En haut de la gamme, le luxe semble donc plus à l’abri des turbulences. C’est aussi le cas sur le marché automobile. Ferrari, par exemple, dispose d’une marge de manœuvre confortable: ses carnets de commandes sont quasiment remplis pour les deux ans à venir et la demande excède généralement les capacités de production. «Lors du récent salon de l’auto de Paris, à la fin du mois d’octobre, le nombre de commandes a dépassé celui des années précédentes», souligne Philippe Leloup, directeur commercial de Ferrari Suisse. On notera tout de même, au passage, que la présentation simultanée du nouveau modèle California a contribué à ces excellents résultats. «Pour l’instant, la crise n’a pas de réel impact sur le nombre de Ferrari vendues en Suisse cette année (environ 280 voitures, ndlr), poursuit Philippe Leloup, mais l’on s’attend à un léger ralentissement sur les ventes de véhicules d’occasion. L’Amérique semble davantage touchée.»

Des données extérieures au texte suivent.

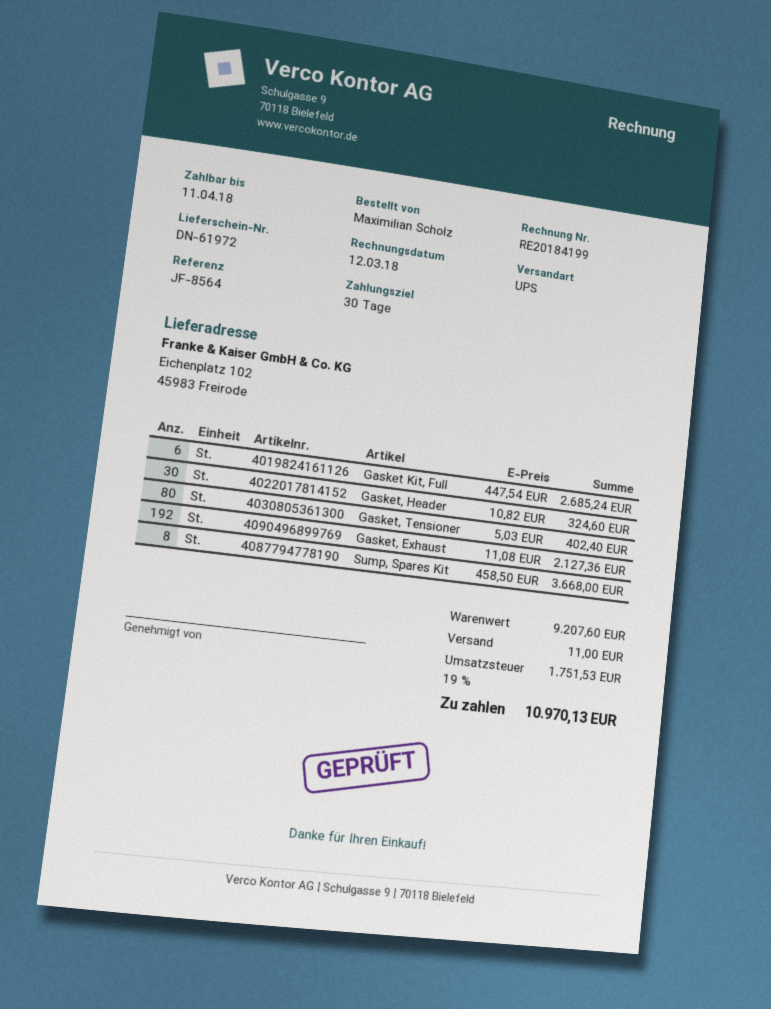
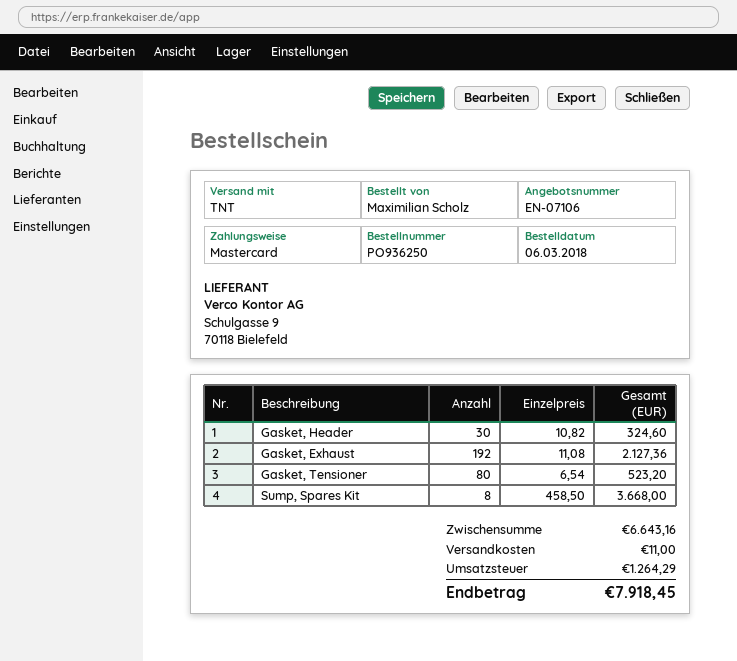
shipping method: UPS -> TNT
Gasket Kit, Full: 6 x 447.54 = 2685.24 -> none
Gasket, Tensioner: 80 x 5.03 = 402.40 -> 80 x 6.54 = 523.20
subtotal: 9207.60 -> 6643.16
tax: 1751.53 -> 1264.29
total: 10970.13 -> 7918.45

Chez Porsche, qui évolue sur un segment moins exclusif, la crise financière a apparemment des conséquences plus immédiates: le responsable communication de la firme de Zuffenhausen, Michael Baumann, livre un chiffre saisissant: «En septembre aux Etats-Unis, les ventes ont chuté de 44% par rapport à la même période en 2007; le recul est plus sensible sur les modèles d’entrée de gamme, comme le Boxster ou le Cayman (environ 70’000 francs en Suisse, ndlr) que sur la 911 turbo (plus de 200’000 francs).» Preuve que le très haut de gamme résiste mieux à la tempête.

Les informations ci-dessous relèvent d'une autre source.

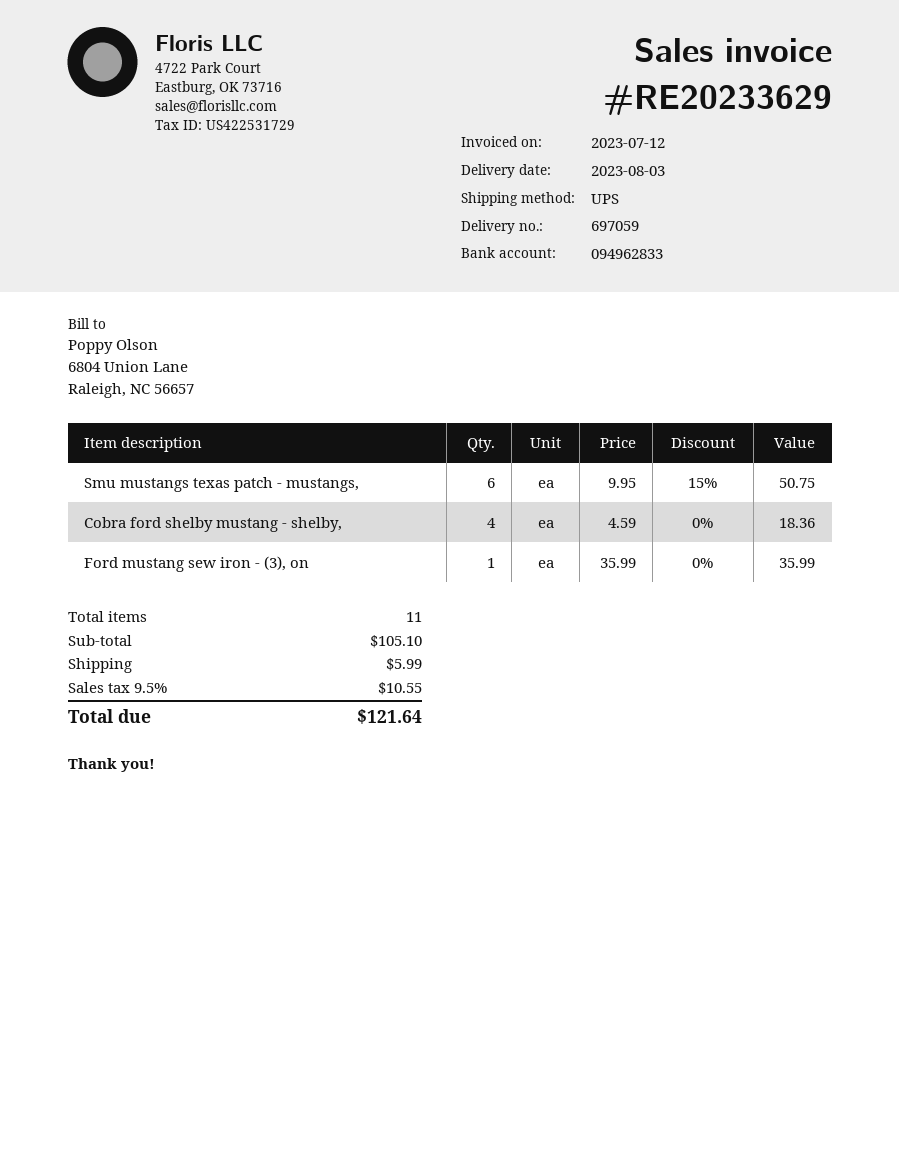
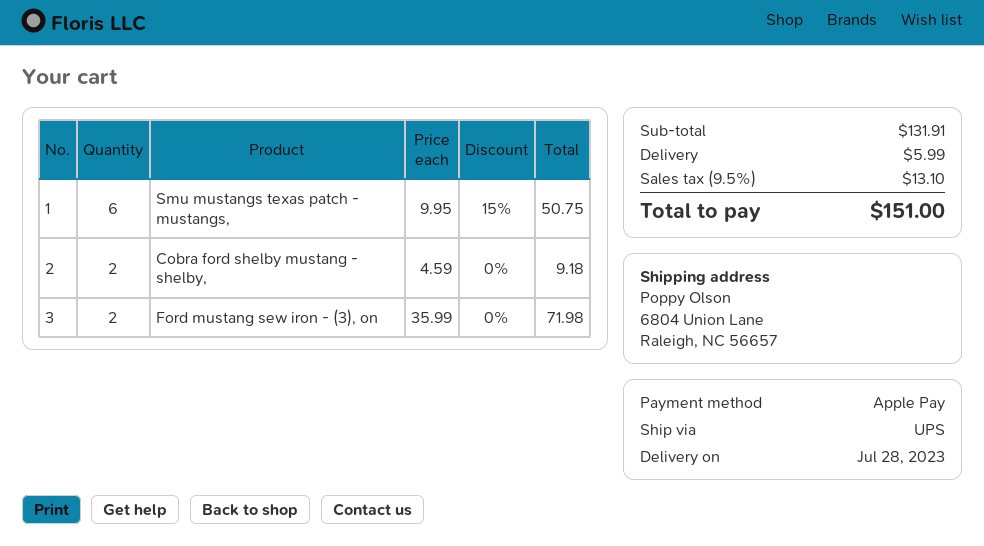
delivery date: 2023-08-03 -> 2023-07-28
Cobra ford shelby mustang - shelby,: 4 x 4.59 = 18.36 -> 2 x 4.59 = 9.18
Ford mustang sew iron - (3), on: 1 x 35.99 = 35.99 -> 2 x 35.99 = 71.98
subtotal: 105.10 -> 131.91
tax: 9.5% = 10.55 -> 9.5% = 13.10
total: 121.64 -> 151.00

Quid du marché suisse? De l’avis des garagistes, il tient plutôt bien le choc: «La baisse n’est pas excessive, observe Dominique Roserens, directeur du garage AMAG (concessionnaire Porsche) de Lausanne. Les ventes ont diminué d’environ 8% ces dernières semaines, mais la clientèle traditionnelle est toujours là. En revanche, l’acte d’achat spontané du boursicoteur triomphant se fait très rare ces derniers temps…»

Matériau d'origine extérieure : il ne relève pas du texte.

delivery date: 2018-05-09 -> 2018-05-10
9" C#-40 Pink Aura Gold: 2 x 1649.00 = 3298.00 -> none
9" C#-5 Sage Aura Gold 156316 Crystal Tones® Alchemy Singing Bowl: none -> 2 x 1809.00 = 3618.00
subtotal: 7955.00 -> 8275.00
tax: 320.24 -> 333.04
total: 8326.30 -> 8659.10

Au garage Beau-Rivage de Lausanne, qui représente Mercedes-Benz et Bentley, le ton se veut encore plus optimiste: «Nous ne ressentons rien pour l’instant; septembre a même été notre meilleur mois de l’année, et octobre s’est situé dans nos objectifs, lance Guy Boca, fondateur et propriétaire. Je n’ai pas le sentiment que les gens soient paniqués. Rien à voir avec la situation en Espagne, où le secteur automobile dans son ensemble a enregistré une baisse de 37% au mois de septembre.»

Adaptation des produits

Sur le front de l’horlogerie suisse, les grandes manœuvres ont commencé pour tenter de maintenir le cap: «Etant donné que les produits classiques devraient mieux résister, nous avons décidé d’accélérer la production et le rythme de sortie de notre modèle emblématique Big Bang Classic, explique Jean-Claude Biver, CEO de Hublot. La montre sera disponible dès le premier semestre 2009, six mois plus tôt que prévu. La situation économique nous oblige également à ajuster notre planning de commandes envers nos fournisseurs: nous achetons désormais nos composants pour les quatre prochains mois et non plus pour neuf mois, puisque personne ne sait vraiment comment évoluera le marché… Idem pour la réservation d’espaces publicitaires: nous établissons notre stratégie à plus court terme. Enfin, nous consacrons davantage de moyens à la recherche et au développement, car la créativité permet de surmonter les crises.»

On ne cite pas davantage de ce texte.